- Activity -
Although the records contain pictures, print none of them; print exactly the lines from the one with "The Whip Level" through the last line.

(Structured diff data)
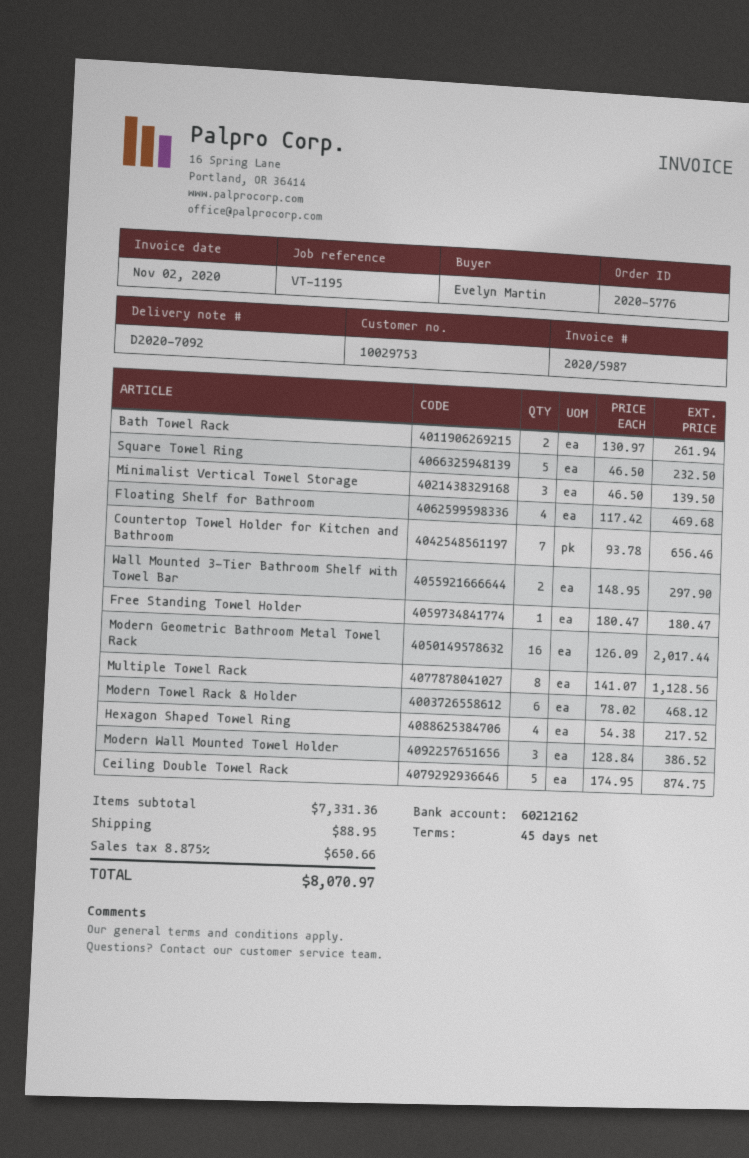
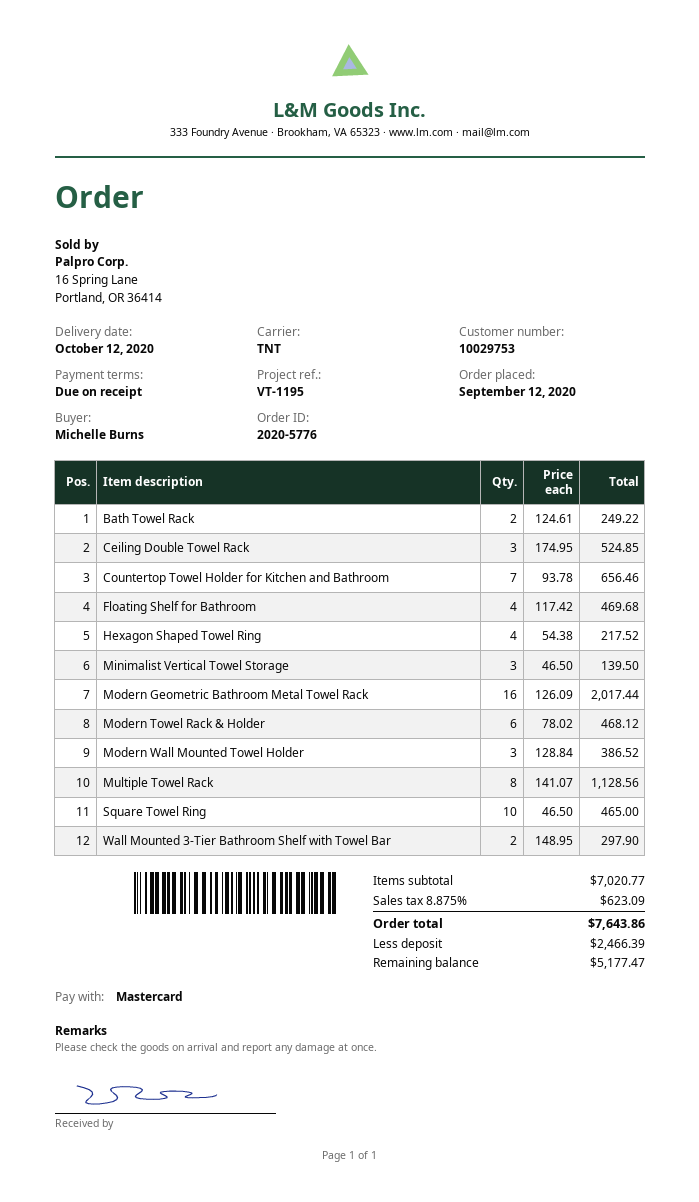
payment terms: 45 days -> on receipt
ordered by: Evelyn Martin -> Michelle Burns
Bath Towel Rack: 2 x 130.97 = 261.94 -> 2 x 124.61 = 249.22
Square Towel Ring: 5 x 46.50 = 232.50 -> 10 x 46.50 = 465.00
Free Standing Towel Holder: 1 x 180.47 = 180.47 -> none
Ceiling Double Towel Rack: 5 x 174.95 = 874.75 -> 3 x 174.95 = 524.85
subtotal: 7331.36 -> 7020.77
shipping: 88.95 -> none
tax: 8.875% = 650.66 -> 8.875% = 623.09
total: 8070.97 -> 7643.86

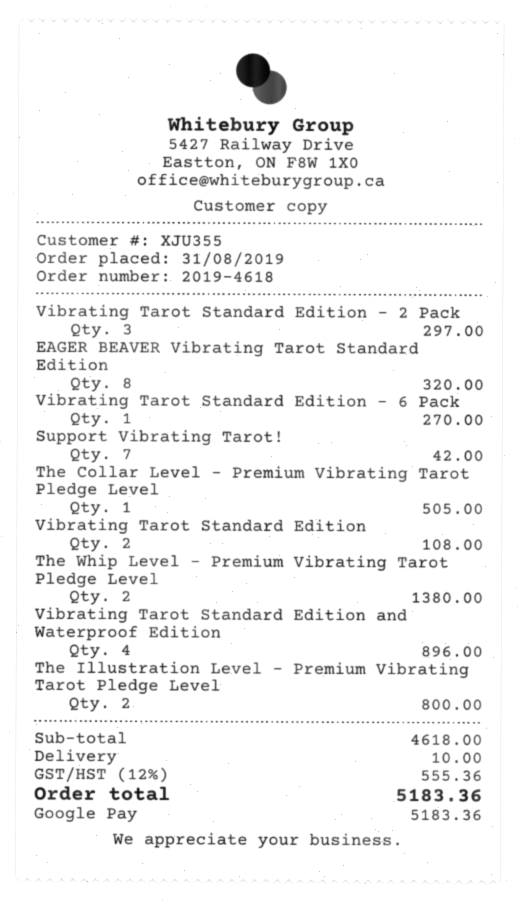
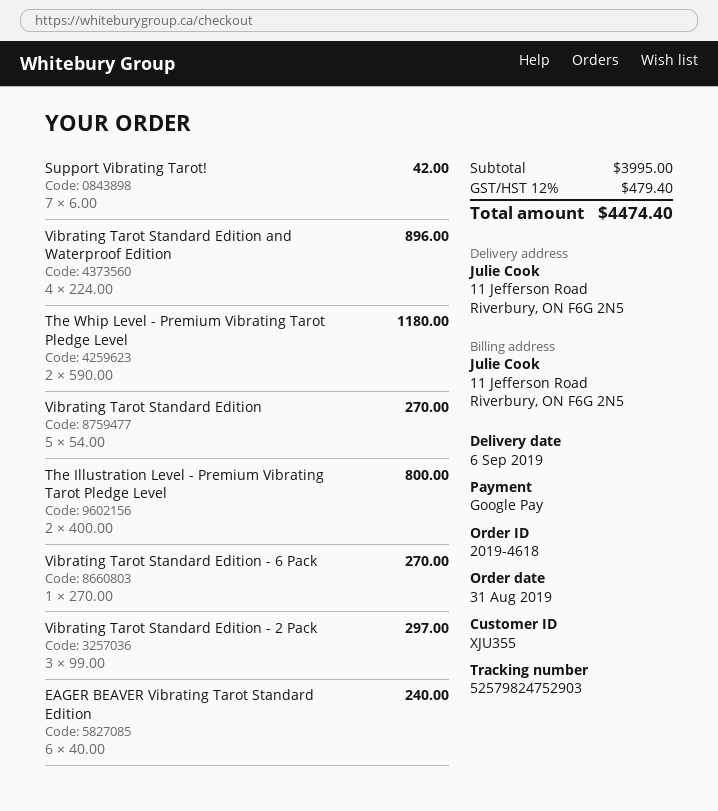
EAGER BEAVER Vibrating Tarot Standard Edition: 8 for 320.00 -> 6 for 240.00
The Collar Level - Premium Vibrating Tarot Pledge Level: 1 for 505.00 -> none
Vibrating Tarot Standard Edition: 2 for 108.00 -> 5 for 270.00
The Whip Level - Premium Vibrating Tarot Pledge Level: 2 for 1380.00 -> 2 for 1180.00
subtotal: 4618.00 -> 3995.00
shipping: 10.00 -> none
tax: 12% = 555.36 -> 12% = 479.40
total: 5183.36 -> 4474.40

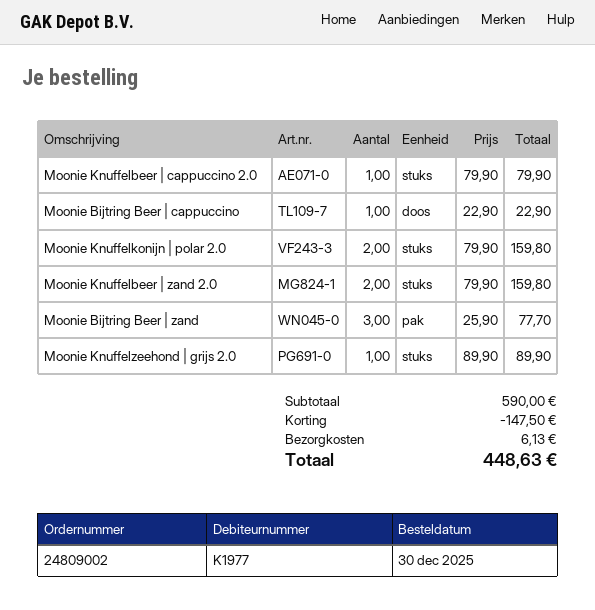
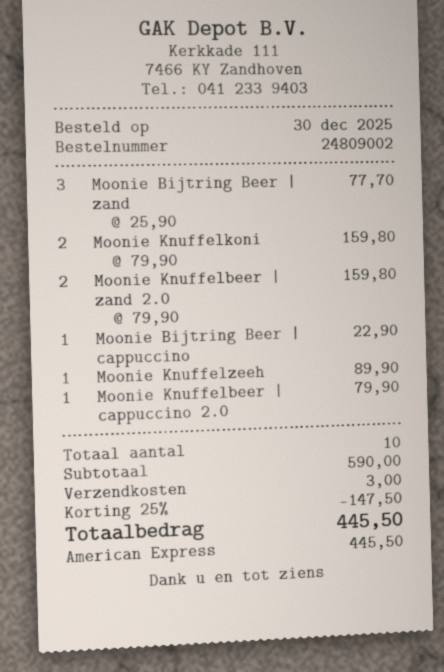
shipping: 6.13 -> 3.00
total: 448.63 -> 445.50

- Exercise answer -
The Whip Level - Premium Vibrating Tarot Pledge Level: 2 for 1380.00 -> 2 for 1180.00
subtotal: 4618.00 -> 3995.00
shipping: 10.00 -> none
tax: 12% = 555.36 -> 12% = 479.40
total: 5183.36 -> 4474.40

shipping: 6.13 -> 3.00
total: 448.63 -> 445.50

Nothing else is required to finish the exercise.